Propaganda Sheets?
Trust in the press declined during the Second World War, as did its influence.
As the first shots were fired in the Second World War, the British newspaper industry was at its zenith. The country was served by 34 daily newspapers (nine of them national); there were 16 national and provincial Sundays and three London evenings were supplemented by a further 77 in towns and cities across the nation. A 1934 survey conducted by Political and Economic Planning reported that, on average, 100 British families bought between them 95 morning papers and 58 evenings a day and 130 Sunday newspapers every week. The press barons Lords Beaverbrook and Rothermere formed their own political party in the 1930s and the former would serve in Churchill’s Cabinet during the war. Profits rose during the conflict and circulations increased by an average of 86.5 per cent from 1937 to 1947. It seems a golden age. But not quite.

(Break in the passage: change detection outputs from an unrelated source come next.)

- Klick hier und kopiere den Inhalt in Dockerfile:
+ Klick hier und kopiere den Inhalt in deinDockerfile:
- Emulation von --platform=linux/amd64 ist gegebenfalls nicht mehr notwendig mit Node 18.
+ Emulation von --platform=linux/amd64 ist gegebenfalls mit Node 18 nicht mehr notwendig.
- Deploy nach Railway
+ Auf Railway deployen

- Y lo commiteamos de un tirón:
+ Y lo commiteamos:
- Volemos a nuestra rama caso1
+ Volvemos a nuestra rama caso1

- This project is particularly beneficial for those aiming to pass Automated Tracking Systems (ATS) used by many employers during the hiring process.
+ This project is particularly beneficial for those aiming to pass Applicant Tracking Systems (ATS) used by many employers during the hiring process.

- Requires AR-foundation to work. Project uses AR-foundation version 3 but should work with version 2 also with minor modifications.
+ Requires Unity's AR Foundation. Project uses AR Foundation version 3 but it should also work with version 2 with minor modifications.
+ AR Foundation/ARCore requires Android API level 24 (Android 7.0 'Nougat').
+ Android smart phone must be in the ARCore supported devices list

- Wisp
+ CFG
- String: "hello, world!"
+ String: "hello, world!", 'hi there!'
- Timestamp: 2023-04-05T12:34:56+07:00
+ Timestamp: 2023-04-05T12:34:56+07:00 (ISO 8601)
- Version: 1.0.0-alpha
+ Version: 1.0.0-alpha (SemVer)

The war saw a decline in newspapers’ influence. Paradoxically, as more people bought its editions, Fleet Street’s position as the first point for news declined from 1939 to 1945, as radio arrived in readers’ homes. By 1944 the BBC’s 9pm radio news programme was estimated to reach up to 50 per cent of the population and the BBC recorded its audience at 34 million (out of a population of 48 million). The ‘wireless’ had assumed the greatest prominence as purveyor of wartime events and retained the trust of the public that had been lost to newspapers. The First World War had eroded faith in what was being reported and this decline in trust was hastened when the public, brought into the ‘front line’ for the first time by the Blitz, could compare what was appearing on the front pages to what was happening outside their front doors. A report for Home Intelligence in 1941 noted: ‘There is much underlying scepticism about the news.’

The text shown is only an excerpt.